Your task:
Give all the lines below again, exactly, with no pictures.

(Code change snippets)
Segment Open

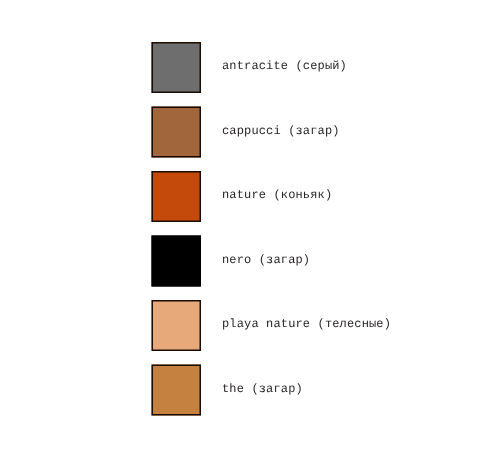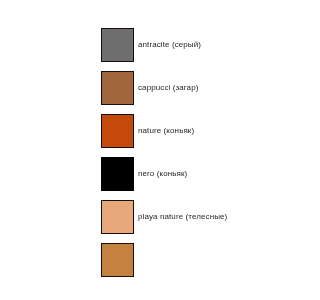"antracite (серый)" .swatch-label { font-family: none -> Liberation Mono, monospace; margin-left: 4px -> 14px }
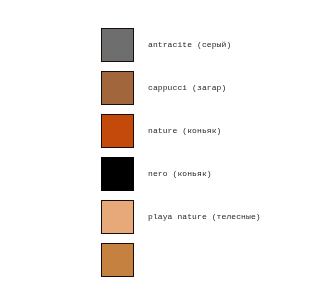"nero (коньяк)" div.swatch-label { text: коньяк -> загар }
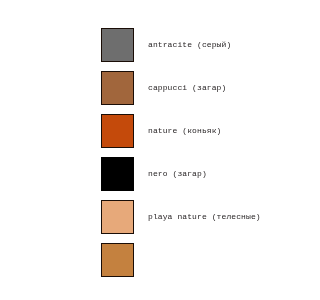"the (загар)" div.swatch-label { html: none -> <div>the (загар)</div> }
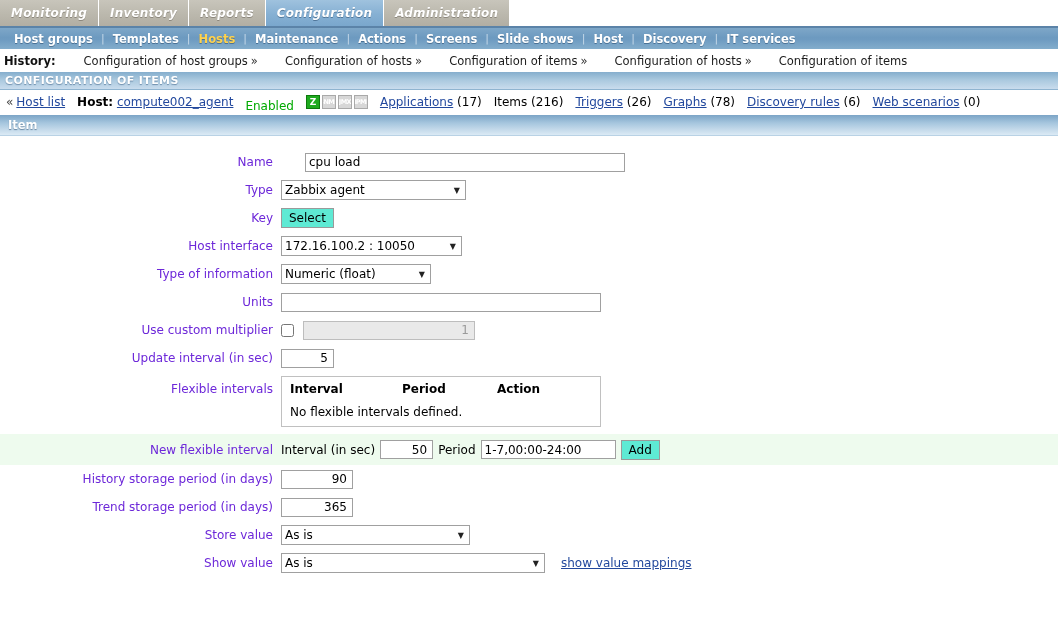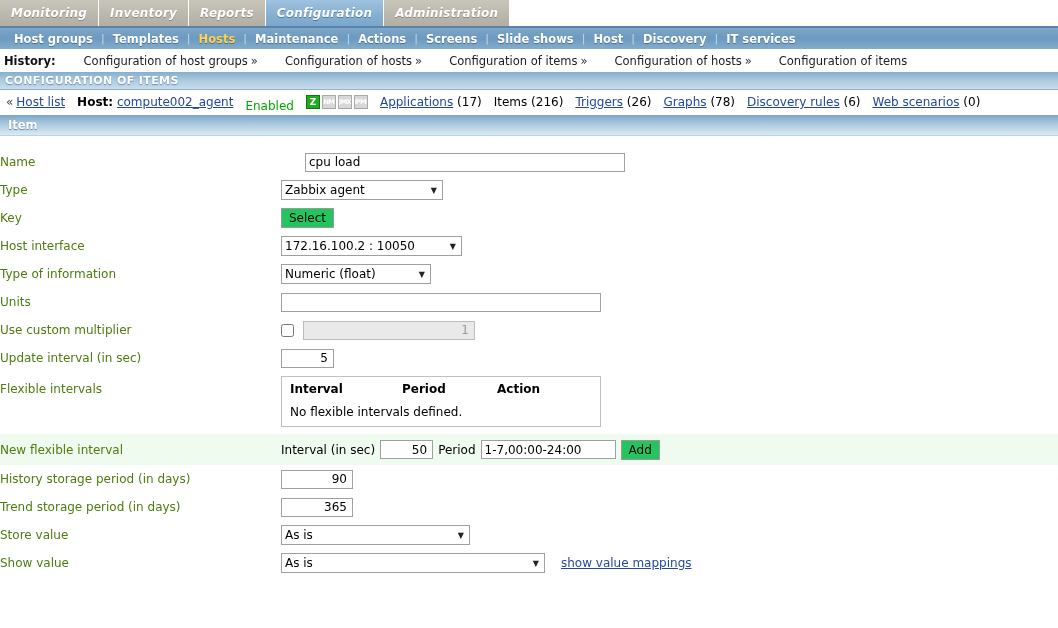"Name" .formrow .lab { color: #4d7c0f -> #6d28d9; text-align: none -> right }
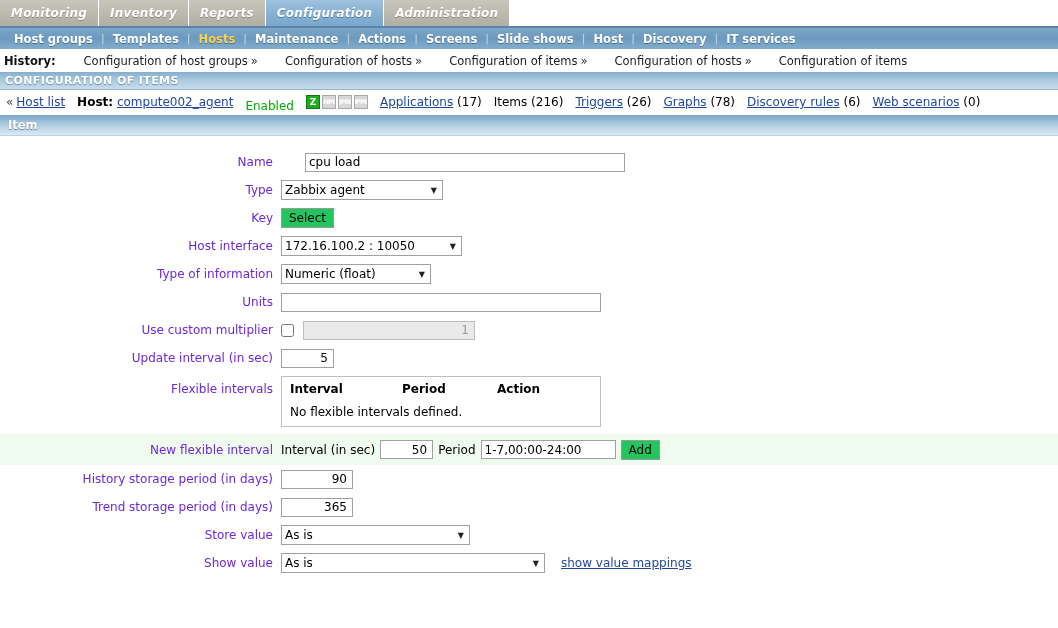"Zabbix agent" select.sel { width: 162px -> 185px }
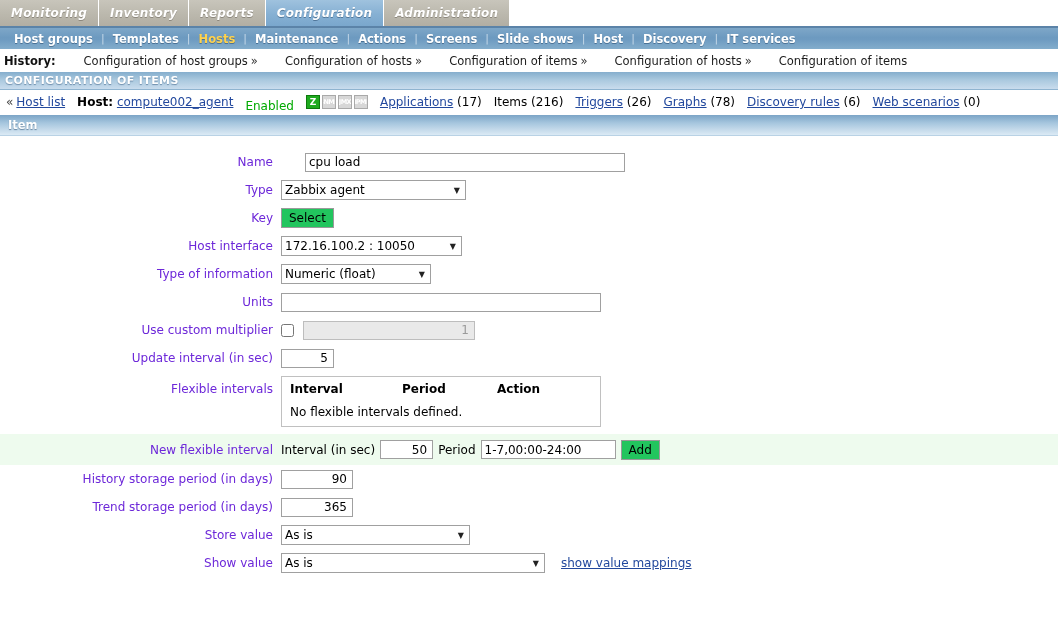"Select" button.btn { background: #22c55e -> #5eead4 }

Segment Closed

The answer:
"antracite (серый)" .swatch-label { font-family: none -> Liberation Mono, monospace; margin-left: 4px -> 14px }
"nero (коньяк)" div.swatch-label { text: коньяк -> загар }
"the (загар)" div.swatch-label { html: none -> <div>the (загар)</div> }
"Name" .formrow .lab { color: #4d7c0f -> #6d28d9; text-align: none -> right }
"Zabbix agent" select.sel { width: 162px -> 185px }
"Select" button.btn { background: #22c55e -> #5eead4 }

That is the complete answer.